Jiming Sun
Jiming Sun is Sr. Software Manager at Amazon Web Services. His achievements are:
- 21 granted US patents, one pending
- Author of "Embedded Firmware Solutions" book, published in January 2015.
- Key creator and contributor to produce and release Intel Firmware Support Package (FSP)
- Key creator and contributor to produce and release AMD's AGESA
- Among the first batch of engineers who worked on SMM code for 386SL.
- Among the first batch of contributors for Tiano/EFI/UEFI
- Intel/AMD x86, and ARM microprocessors.

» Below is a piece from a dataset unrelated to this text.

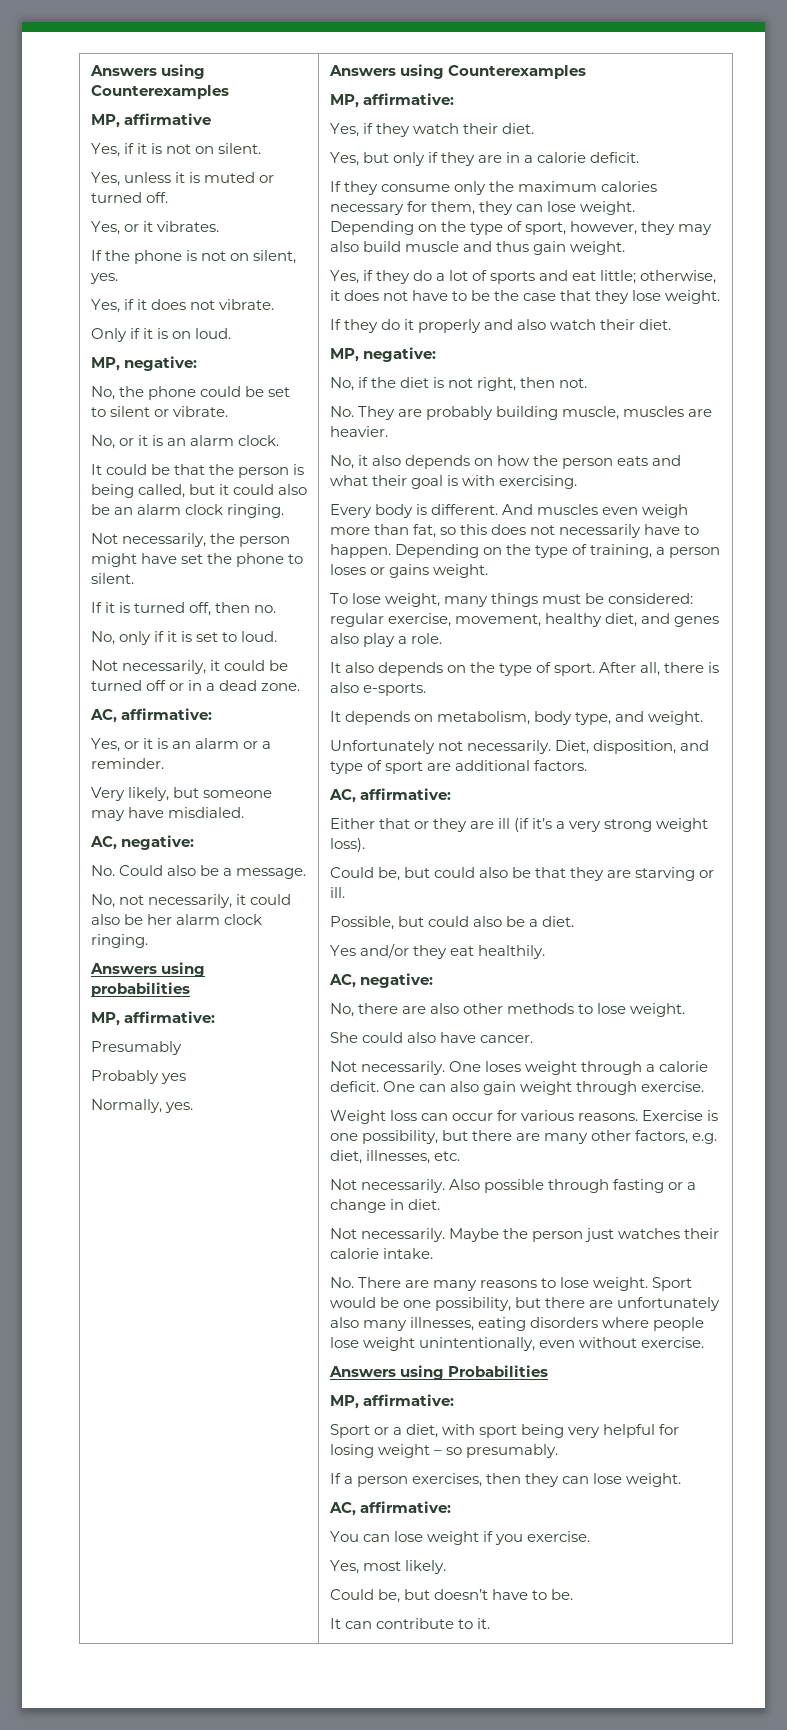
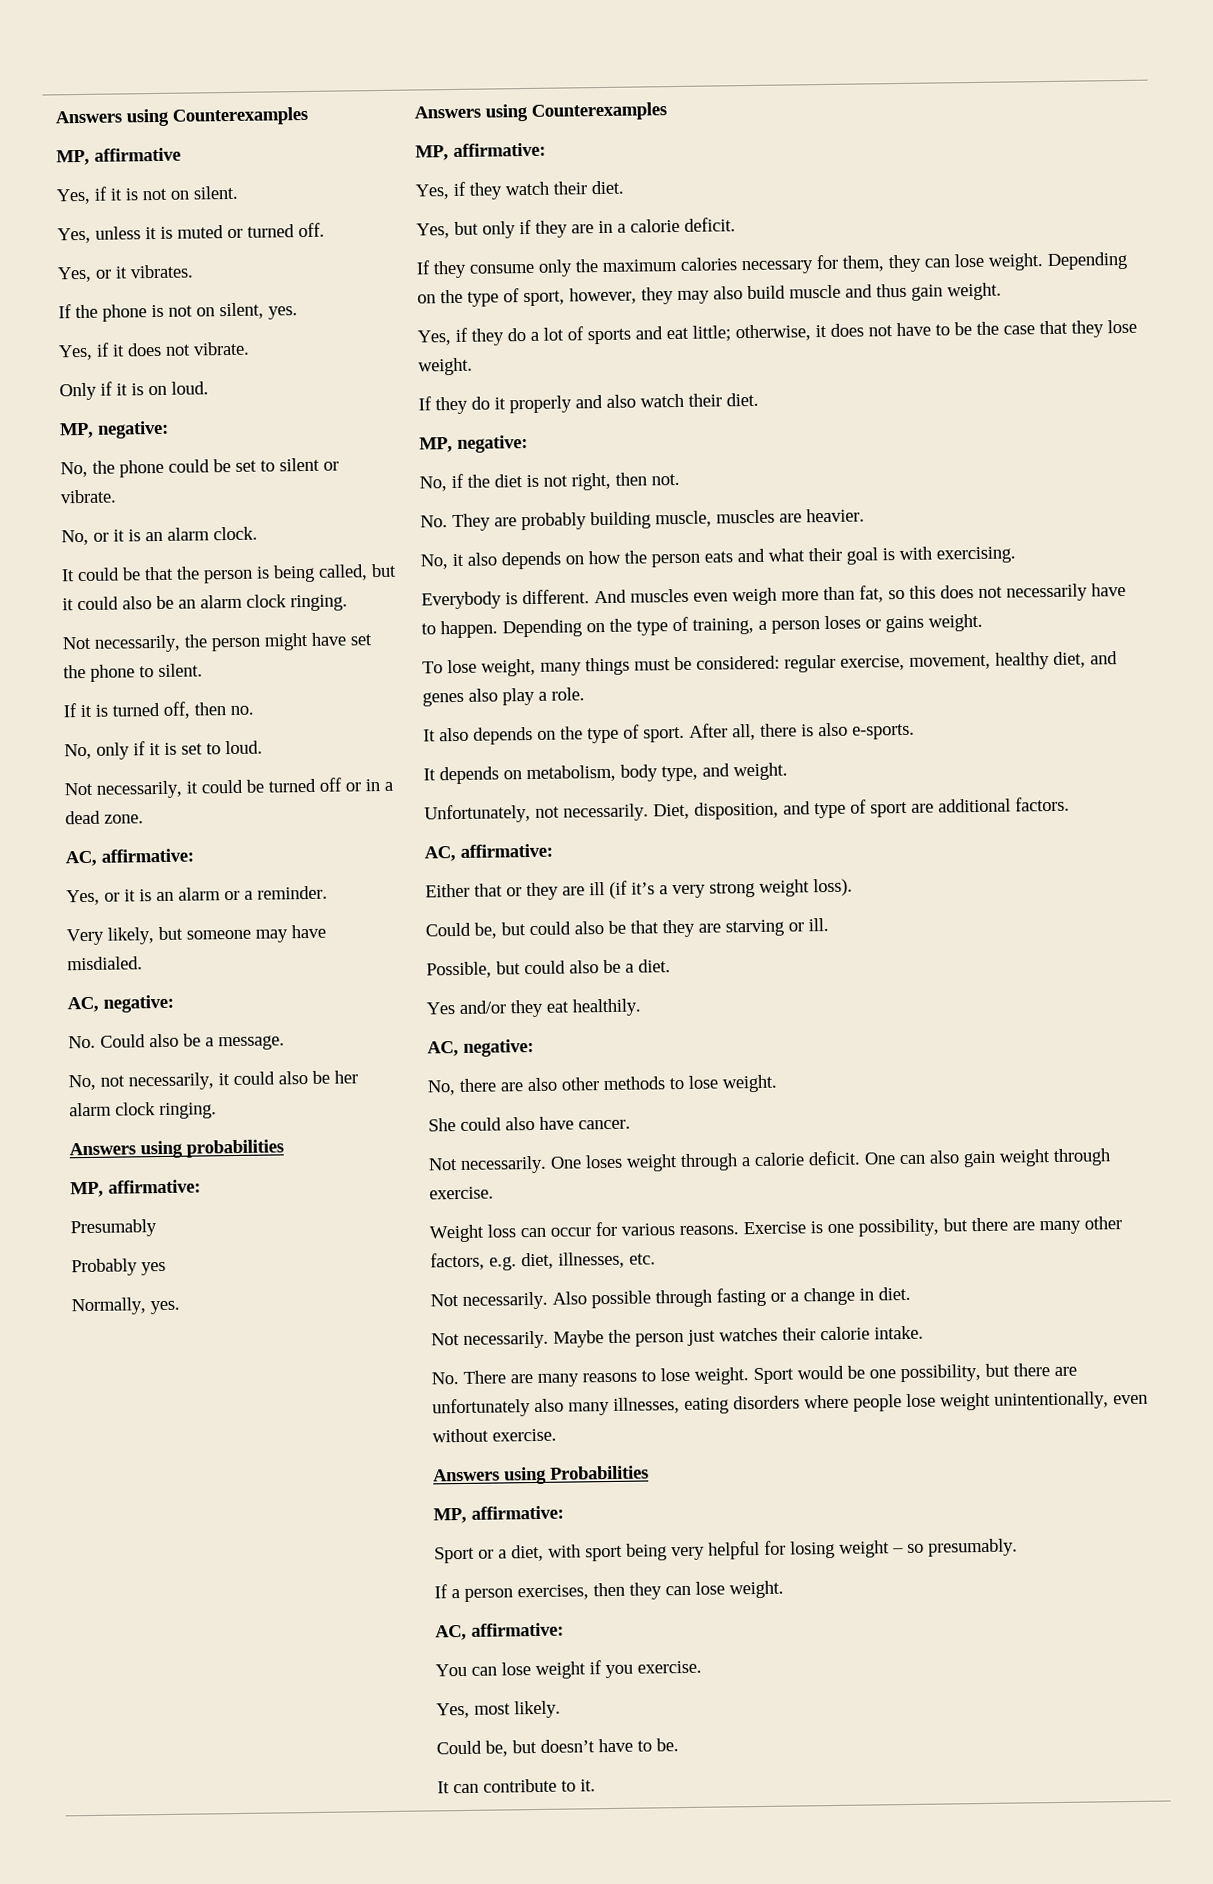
- Every body is different.
+ Everybody is different.
- Unfortunately not necessarily.
+ Unfortunately, not necessarily.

What CSP Servers Need from Open Source Firmware Solutions
Since the creation of LinuxBIOS in 1999, open-source firmware (OSF) solutions have increased its footprint first in HPC and Linux-based mission-critical applications, to now many general-purpose compute platforms, such as networking servers, industrial embedded controllers, to client devices. Notably, Chromebook and a few Cloud-based servers, are quite successful products today. Despite its success, Cloud Service Providers (CSP) are mostly on the sideline even though they have the best usage cases for OSF solutions. Why is OSF good for CSP? For one reason, these hosts are more like embedded systems than traditional servers because once they enter data centers, the servers are not open for expansion of modification. As there is no expansion possibility, there is no need for plug-and-play capability, no driver dependency algorithm needed, some even disable USB and any external ports, and there is no need to upgrade memory, PCI devices, or CPUs beyond typical repairing jobs. Since security is the number one focus of CSP, the smaller the size of the source code, the more secured it is. Over the years, many enthusiastic developers are watching the development of OSF, but they see the community lacking of focus on the right things for CSP. In this talk, the speaker is going to go over these areas and share what the optimal OSF features are for CSP.